Мотя привязал к пальцу нитку и пошел от ребят, играя им. Мотя знал много колонийских преданий.
– Зону нашу в тридцать седьмом году построили,— рассказывал он,— не зону, собственно, а бараки одни. Заборов тогда не было, не было колючки и паутины. Воры летом в бараках не жили. Они в горы по весне уходили и там все лето балдели. Еду им туда таскали. Они костры жгли, водяру глушили, картошку пекли. А потом новый хозяин пришел и решил зажать воров Актив набирать стал. Рога зоны назначил. А воры в хер никого не ставили. И тогда рог зоны предложил вору зоны стыкнуться. Если рог победит, быть активу в зоне, зона станет, значит, сучьей. Победит вор — актив повязки скидывает. Рог с вором в уединенном месте часа два дрались, никто не мог победить. Оба выдохлись. Вор ударил рога, и рог упал. Вор подошел к нему, а рог, лежа, сбил его с ног и сам вскочил. Начал его дубасить. И одолел. Вот с тех пор на нашей зоне и стали роги и бугры. Ну а воры так и остались.
Рассказ Моти был правдивый, но не совсем точный. Может быть, и стыкался рог зоны с вором зоны и победил его. Но не так появился актив в зоне.
Когда началась война, в Одлян пригнали этап активистов из одной южной колонии. Хозяин, обговорив с ними, как навести порядок, чтоб не воры командовали парнями, а он и активисты, вечером приказал работникам колонии домой не уходить.
Когда зона уснула, вновь прибывшие активисты вместе с работниками колонии зашли в один из отрядов. Разбудив воров и позвав их в туалетную комнату, они предложили им отказаться от воровских идей и работать. Воры ответили отказом, и тогда активисты стали их дуплить. Избив до полусмерти, актив взял с воров слово, что они им мешать не будут.
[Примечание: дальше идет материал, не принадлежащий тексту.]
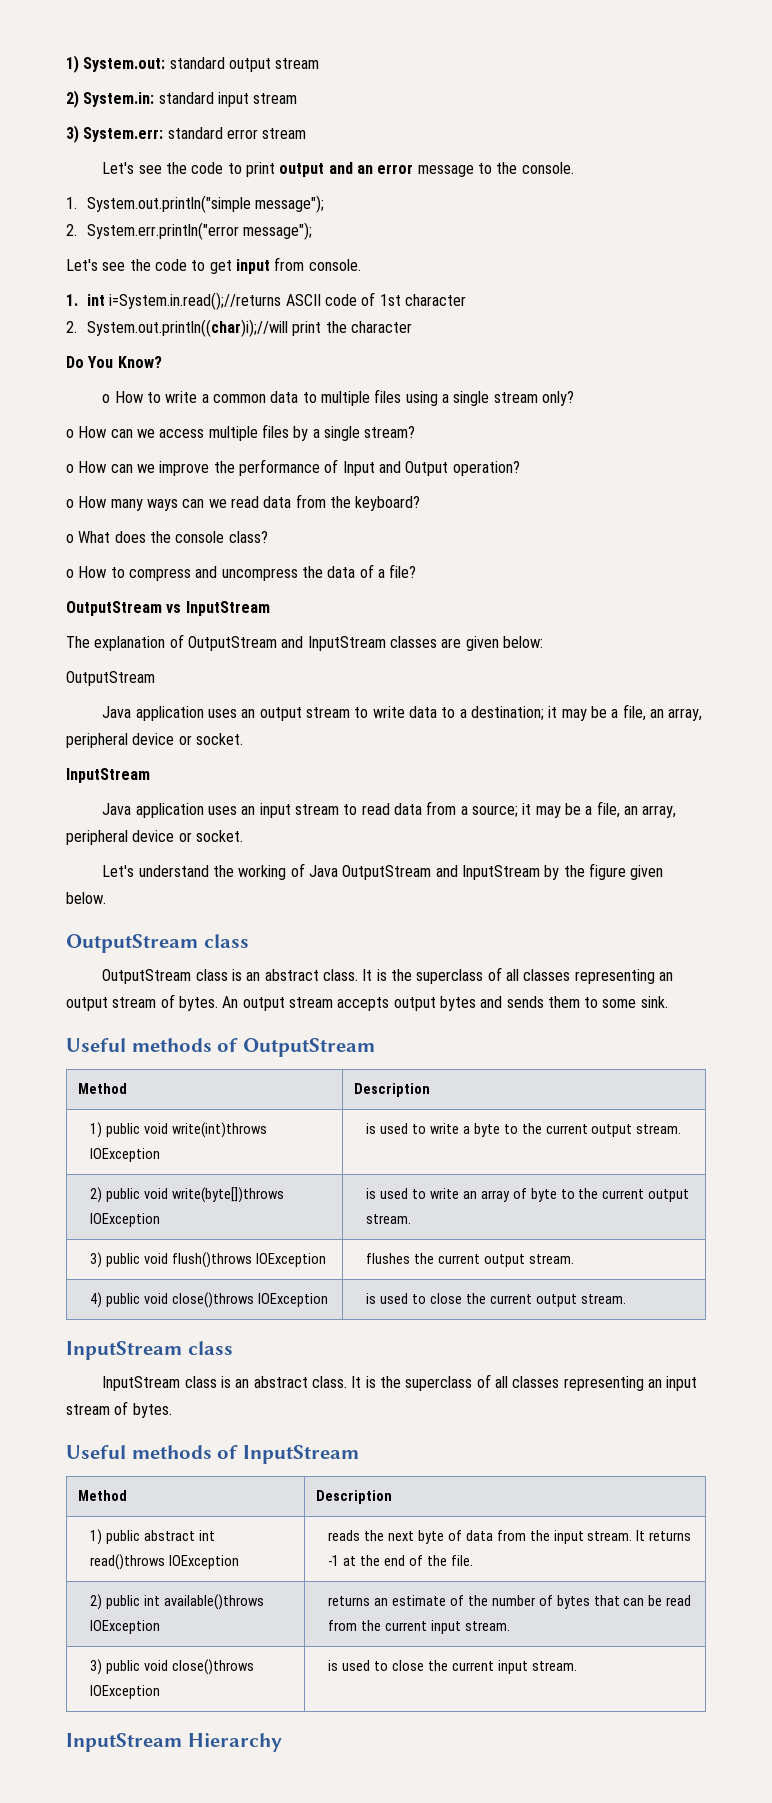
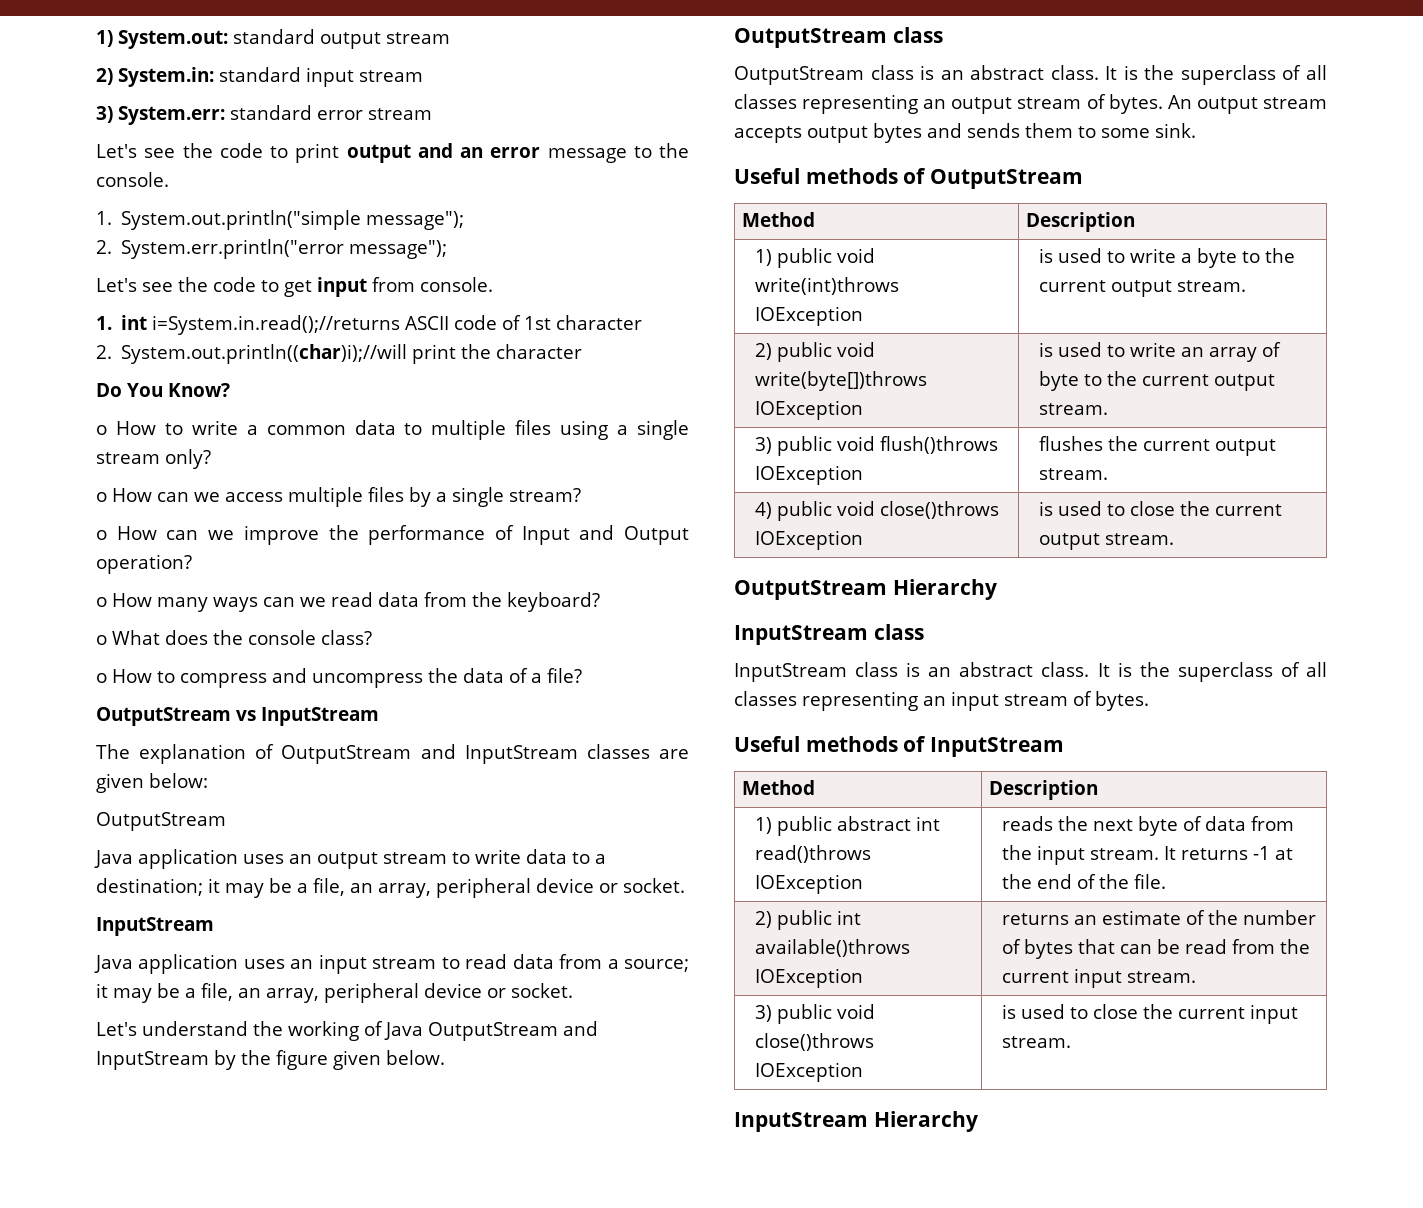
+ OutputStream Hierarchy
Так переходили они из отряда в отряд, избивая воров. К утру дело было сделано. Избитые воры валялись трупами. От воровских идей они не отказались, но все дали слово, что против актива ничего не имеют.
Так с тех пор в Одляне наряду с ворами появились активисты.
На другой день под усиленной охраной работников колонии и активистов воспитанники принялись огораживать зону забором. А еще через несколько дней пацаны вместо блатных песен стали петь строевые, советские.
Вечером помогальник в туалетной комнате опять отрабатывал удары на Хитром Глазе.
– Что ты, Хитрый Глаз, так упорно сопротивляешься? Ты ведь и полы вначале мыть не хотел, но ведь моешь же сейчас. И кровати заправлять будешь, куда ты денешься? И не с таких спесь сбивали. Еще ни один пацан, запомни, ни один, кого заставляют что-то делать, не смог продержаться и взять свое. Хочешь, и за щеку заставим взять, и на четыре кости поставим, ведь нет у тебя ни одного авторитетного земляка. Поддержку же тебе никто не даст. А Малика ты не слушай. Он тоже все делал, когда его заставляли. Но сейчас он старичок.— Так говорил помогальник, размеренно дубася Хитрого Глаза.
И в этот вечер Хитрый Глаз не дал слово заправлять кровати.
«Долго мне не продержаться,— соображал Хитрый Глаз.— Вот взять, к примеру, коммунистов. Их немцы избивали сильнее. Но они на допросах держались и тайн не выдавали, хотя знали, что из лап гестапо им живыми не вырваться. Но ради чего сопротивляюсь я? Ради того, чтобы получше жить. Но через два с половиной года меня отпустят. А если я буду сопротивляться и меня каждый день будут дуплить, дотяну ли я до освобождения? Хорошо, дотяну, но калекой. Уж лучше заправлять, когда скажут, кровати и остаться здоровым. Но в зоне мне жить больше двух лет — и кем же я за это время стану? Амебой? Нет, я не хочу быть Амебой».